Items listed in a dataset
········

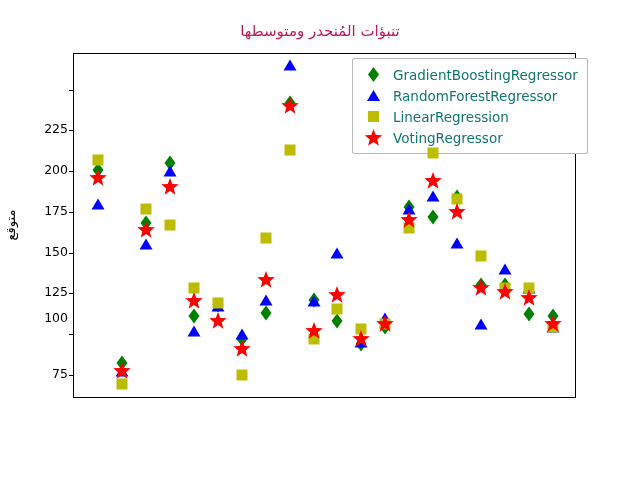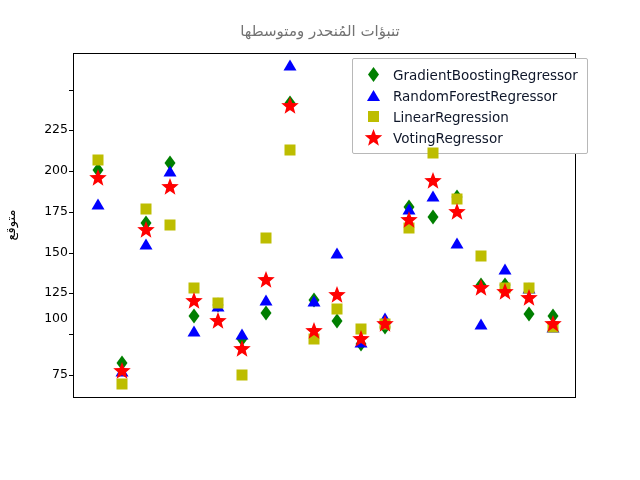"تنبؤات المُنحدر ومتوسطها" #chart-title { color: #737373 -> #be185d }
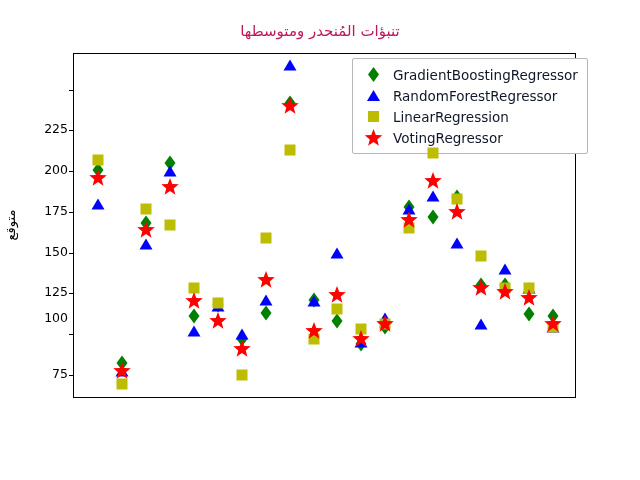"GradientBoostingRegressor" .legend-label { color: #0f172a -> #0f766e }
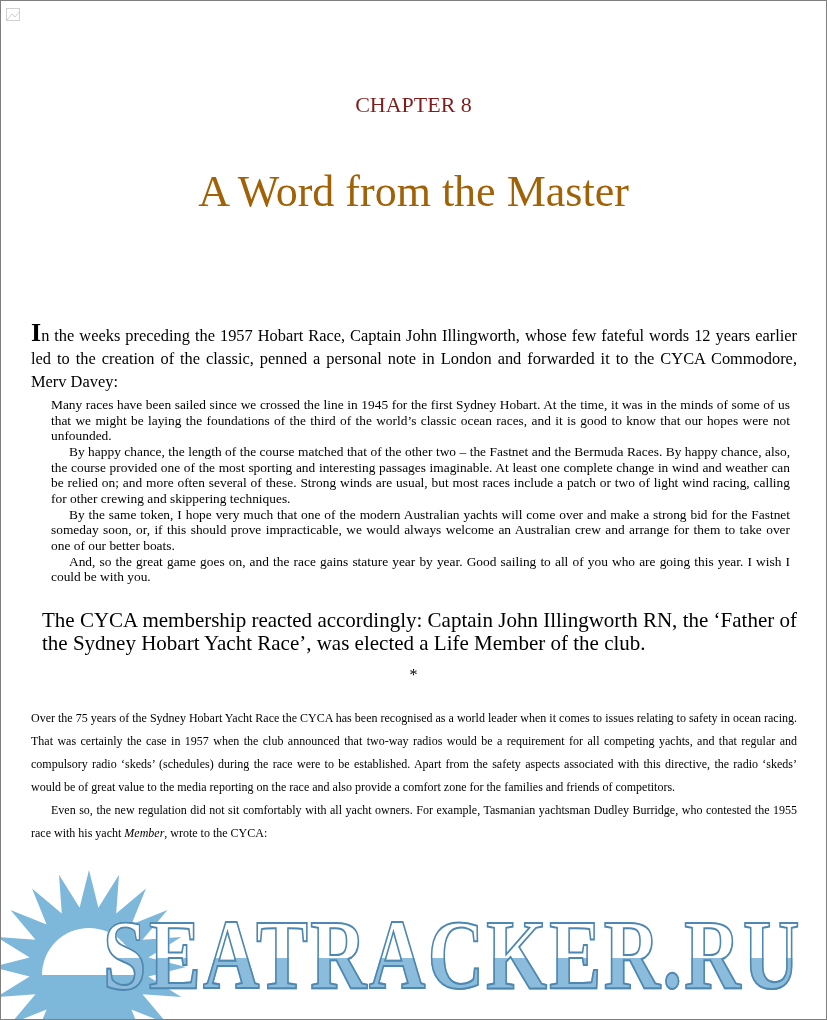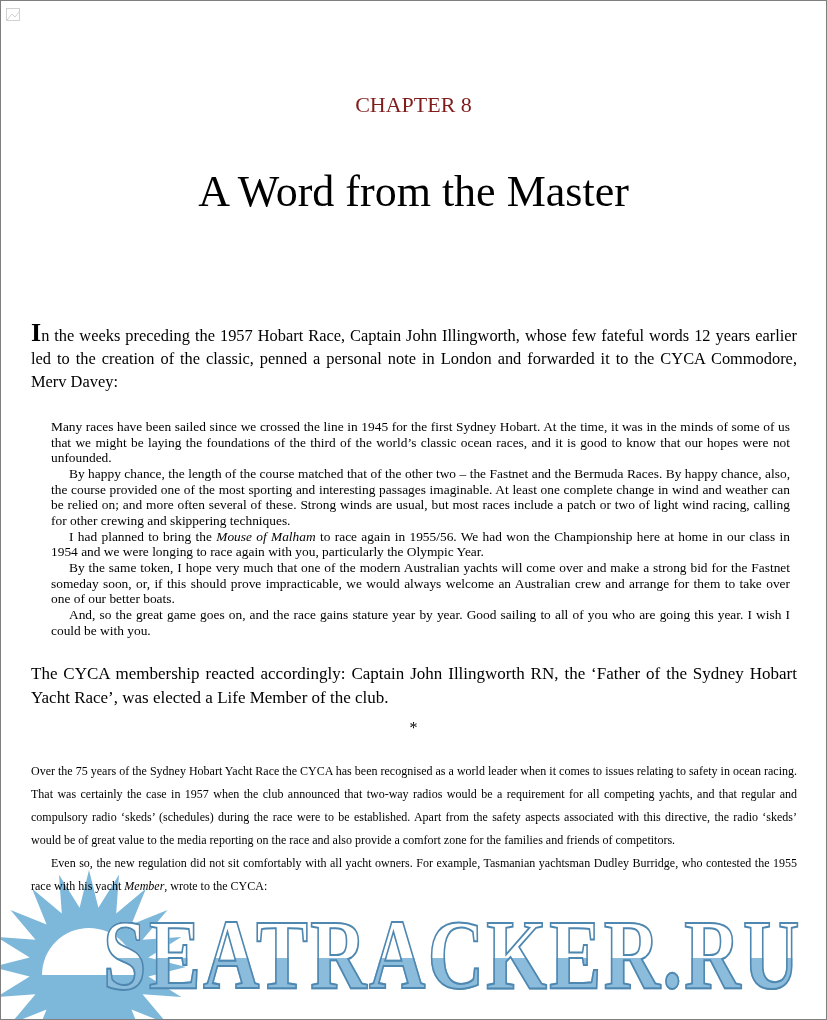"A Word from the Master" .page-title { color: #000000 -> #a16207 }
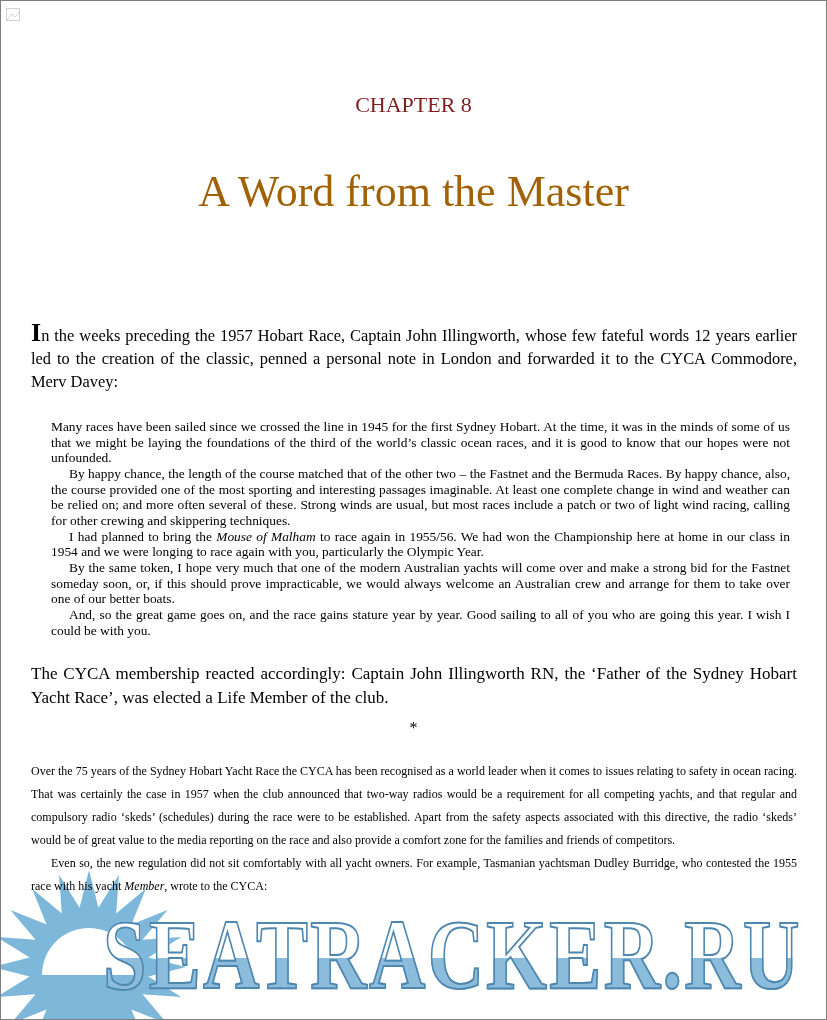"Many races have been sailed" .letter { margin: 26px 36px 0 50px -> 4px 36px 0 50px }
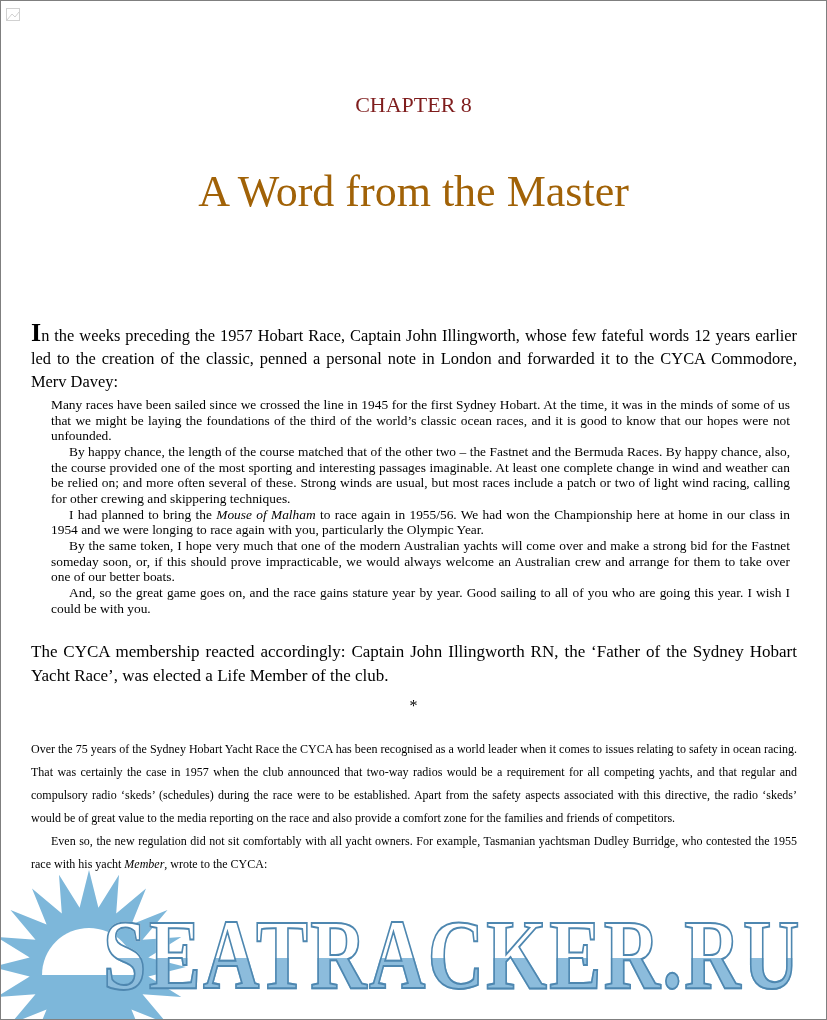"I had planned to bring" p.indented { html: <p><span>I had planned to bring the </span><i>Mouse of Malham</i><span> to race again in 1955/56. We had won the Championship here at home in our class in 1954 and we were longing to race again with you, particularly the Olympic Year.</span></p> -> none }
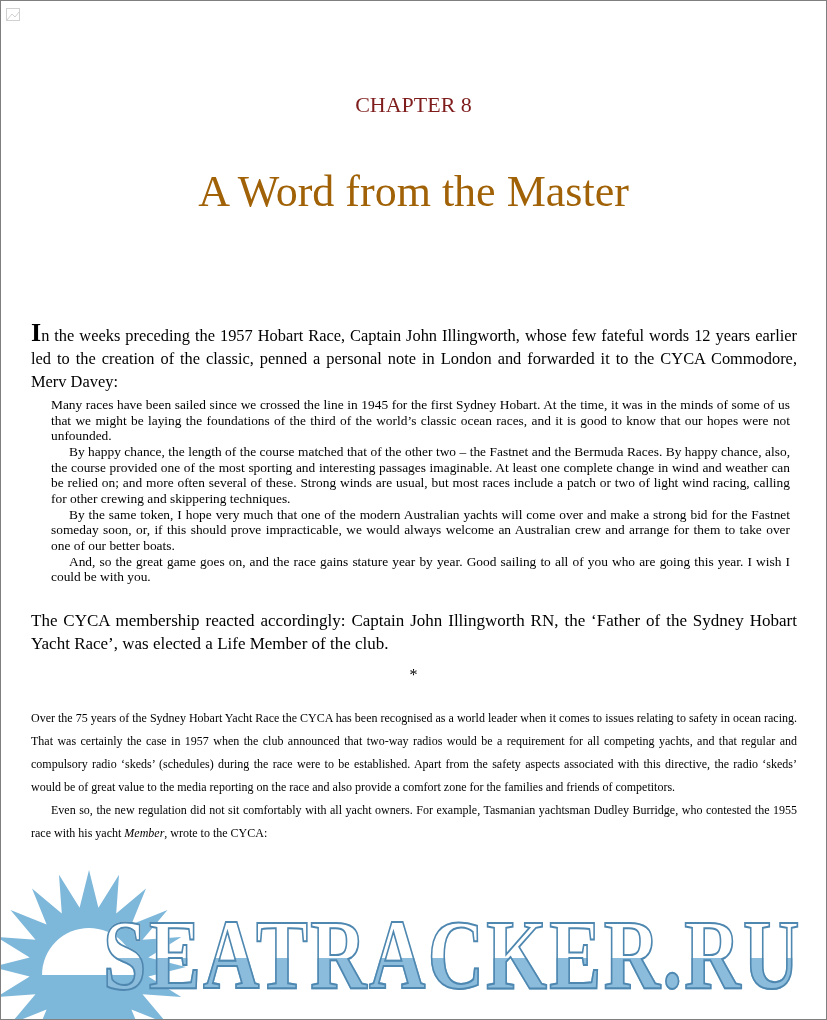"The CYCA membership reacted accordingly:" .para { font-size: 17px -> 21px; margin: 24px 29px 0 30px -> 24px 29px 0 41px }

········

> **Required action**: Could you write out all the records exactly, without the pictures?

> **Result of this exercise**:
"تنبؤات المُنحدر ومتوسطها" #chart-title { color: #737373 -> #be185d }
"GradientBoostingRegressor" .legend-label { color: #0f172a -> #0f766e }
"A Word from the Master" .page-title { color: #000000 -> #a16207 }
"Many races have been sailed" .letter { margin: 26px 36px 0 50px -> 4px 36px 0 50px }
"I had planned to bring" p.indented { html: <p><span>I had planned to bring the </span><i>Mouse of Malham</i><span> to race again in 1955/56. We had won the Championship here at home in our class in 1954 and we were longing to race again with you, particularly the Olympic Year.</span></p> -> none }
"The CYCA membership reacted accordingly:" .para { font-size: 17px -> 21px; margin: 24px 29px 0 30px -> 24px 29px 0 41px }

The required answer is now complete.